Dale Shepard, MD, PhD: Cancer Advances, a Cleveland Clinic podcast for medical professionals, exploring the latest innovative research and clinical advances in the field of oncology.

Thank you for joining us for another episode of Cancer Advances. I'm your host, Dr. Dale Shepard, a medical oncologist here at Cleveland Clinic, overseeing our Taussig phase 1 and sarcoma programs. Today I'm happy to be joined by Dr. Sandra Mazzoni, a hematologist at the Taussig Cancer Institute. She's here today to talk to us about monoclonal gammopathy of undetermined significance, or MGUS. Welcome, Sandra.

Sandra Mazzoni, DO: Thanks for having me.

Dale Shepard, MD, PhD: Give us a little bit of an idea, what do you here at the Cleveland Clinic?

Sandra Mazzoni, DO: So, I'm kind of split between seeing a variety of different benign or classical hematologic entities, and then I also see the full spectrum of plasma cell disorders. So, from truly benign conditions like MGUS, or monoclonal gammopathy of undetermined significance, all the way through multiple myeloma, amyloidosis.

Dale Shepard, MD, PhD: And so, we have people that might be listening with varying degrees of sort of backgrounds in MGUS, and what that is. So, let's start very simple. What is MGUS?

Sandra Mazzoni, DO: That's a good question. So, as I said, it stands for monoclonal gammopathy of undetermined significance. That's a big mouthful. When I explain it to patients who have no medical background, I basically tell them that there's this protein that was detected on a blood test that looks to be potentially of significance. And so, we use these blood tests in order to look at basically a spectrum of proteins our body naturally produces. That particular test is called a protein electrophoresis, so what that does is it takes every protein that's in our bloodstream and it puts out a pattern. There's a normal pattern, and then it compares normal to the individual patient, and sometimes there is what's called a spike. It's a physical abnormality within this picture, so to speak. And they can then identify what that abnormal protein is, and give us a quantity, and also identify what type it is.

So, these proteins are actually different antibodies or immune globulins, to be more specific. So, part of our normal immune system. They're produced by cells that are also part of our normal immune system, by different types of B cells, B like boy. A normal B cell can produce this, or a mature form of B cell called the plasma cell can produce this. Now, our job as hematologists is to figure out, well, what does this mean? Is this a small quantity that can be seen, and is it truly something that is a benign condition? Or is this something that is of clinical significance? And that's where things have shifted. There's more association with clinical significance now than we originally thought.

Dale Shepard, MD, PhD: So undetermined significance, but we're learning more about the significance.
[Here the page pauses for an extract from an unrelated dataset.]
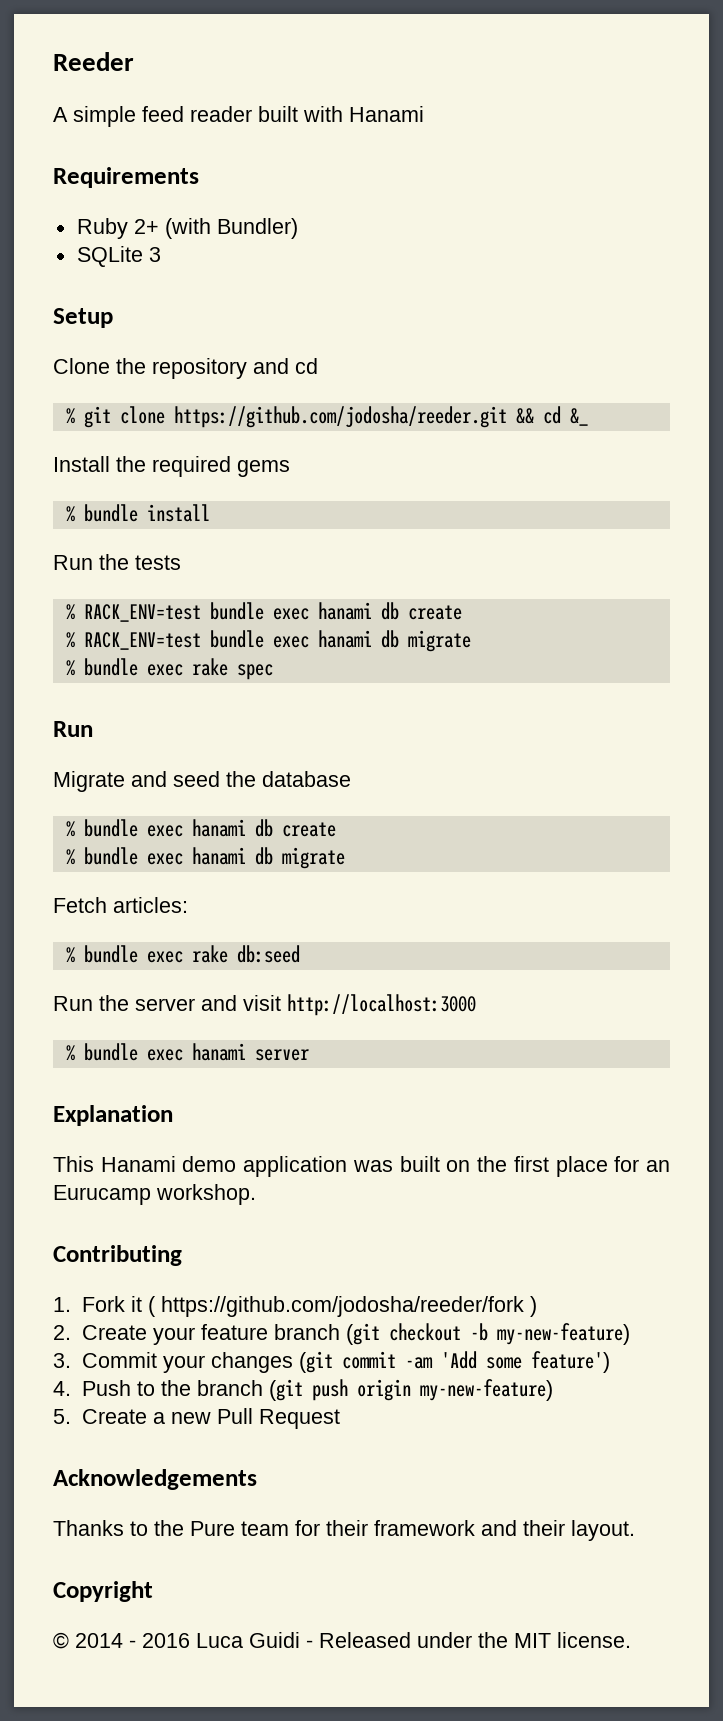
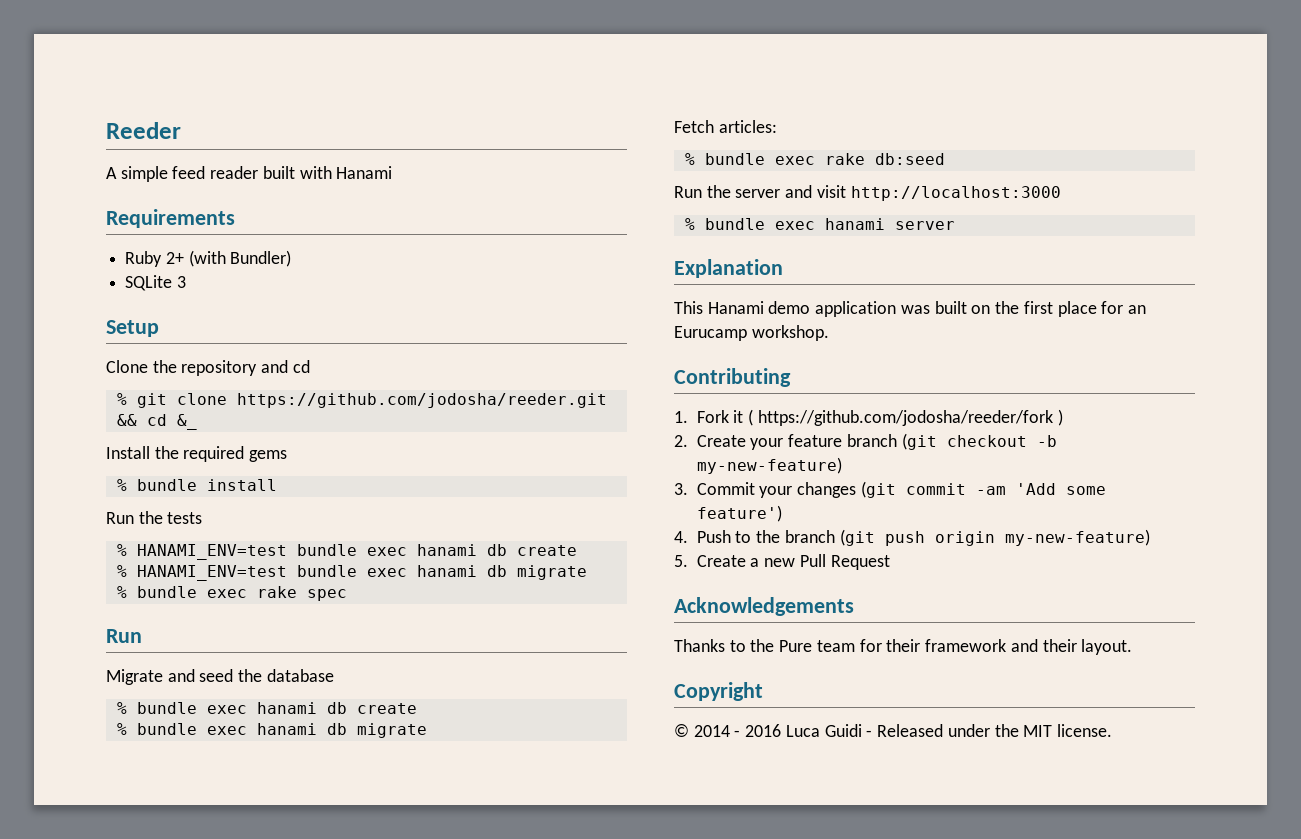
- % RACK_ENV=test bundle exec hanami db create
- % RACK_ENV=test bundle exec hanami db migrate
+ % HANAMI_ENV=test bundle exec hanami db create
+ % HANAMI_ENV=test bundle exec hanami db migrate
Sandra Mazzoni, DO: Correct.

Dale Shepard, MD, PhD: And so just give us a little perspective. So, somebody comes in and says, I have this M protein. My doctor sent me to see you. We might be looking at a patient with MGUS, which I think is relatively benign, and then you can fill me in on what exactly that means. But what else could it be? What else might they be worried about?
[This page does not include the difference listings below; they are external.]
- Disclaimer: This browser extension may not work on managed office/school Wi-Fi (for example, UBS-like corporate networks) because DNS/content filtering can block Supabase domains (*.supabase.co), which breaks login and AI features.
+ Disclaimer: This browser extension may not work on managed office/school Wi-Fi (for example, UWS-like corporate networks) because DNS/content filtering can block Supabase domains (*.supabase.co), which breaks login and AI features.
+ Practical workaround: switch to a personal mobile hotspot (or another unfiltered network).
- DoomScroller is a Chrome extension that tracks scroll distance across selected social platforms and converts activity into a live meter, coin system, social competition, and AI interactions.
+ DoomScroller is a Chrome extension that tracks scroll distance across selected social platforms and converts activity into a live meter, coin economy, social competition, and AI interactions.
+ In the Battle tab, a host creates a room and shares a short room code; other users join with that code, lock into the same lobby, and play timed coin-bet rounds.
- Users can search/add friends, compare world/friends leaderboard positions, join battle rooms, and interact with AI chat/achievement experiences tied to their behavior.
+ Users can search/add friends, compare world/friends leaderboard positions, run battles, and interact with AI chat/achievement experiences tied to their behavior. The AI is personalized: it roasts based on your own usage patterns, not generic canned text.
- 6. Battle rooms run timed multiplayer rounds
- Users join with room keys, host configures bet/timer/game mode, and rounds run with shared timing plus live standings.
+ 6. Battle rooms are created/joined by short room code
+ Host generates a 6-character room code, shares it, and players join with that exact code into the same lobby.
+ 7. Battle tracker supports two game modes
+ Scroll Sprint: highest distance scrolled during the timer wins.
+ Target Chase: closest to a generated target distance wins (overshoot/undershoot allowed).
Sandra Mazzoni, DO: Yeah. So, this whole M protein, so M, we throw it around very casually. It basically means monoclonal. So, to tell someone that they really have a clone, you need to be able to detect that there is a clonal population, meaning that there's a B cell or plasma cell, so the mature B cell, that is making copies of itself, so to speak.

So, the way that we typically do this is we talk with the patient. We look at a timeline of events. So oftentimes these patients may come to us with a couple years of history of this M protein being watched. In other cases, it's a brand-new diagnosis. So now we need to figure out, okay, what type is this? What do we know about this so far? And there's different risk categories even for MGUS.

So, if you have an IgG, so I'm going to use some weird Greek terms here now, because everyone decided to use the Greek alphabet for all this, basically they break down the protein structure into heavy chains and light chains. So, the heavy chains come in multiple different flavors: IgG, IgA, IgM, et cetera. And those are all based off the Greek alphabet. And then there's light chains that are kind of attached to the top of the structure of this antibody. And they come in two flavors. Again, the Greek alphabet comes in play. Kappa and Lambda.

So, the lowest risk are the people who are going to be IgG Kappa. That's actually the most common. Those patients, you can typically watch. You look at all their symptoms, you do a thorough physical exam on these patients, and typically these are the patients who have what we call a 1 percent annual risk of them progressing to something that could be of clinical significance. Then you have other patients who could have a higher amount of M protein. So, anything greater than 1.5 puts you at a slightly higher risk. Anything non-IgG puts you in a higher risk. And then those light chains, that Kappa and that Lambda. If that ratio is shifted so it's abnormal in one direction or the other, that will be another risk factor. So, the more of these risk factors patients have, the more likely we are to talk about a deep dive into truly investigating if this is a clonal entity, if it's clinically significant, or what is the risk of this progressing to something like multiple myeloma?

Dale Shepard, MD, PhD: And I'm guessing that most people, if their primary care physician, for instance, tells them they have an M protein, and they get onto Google, they're going to come in and that first thing they're going to be worried about is, do I have multiple myeloma?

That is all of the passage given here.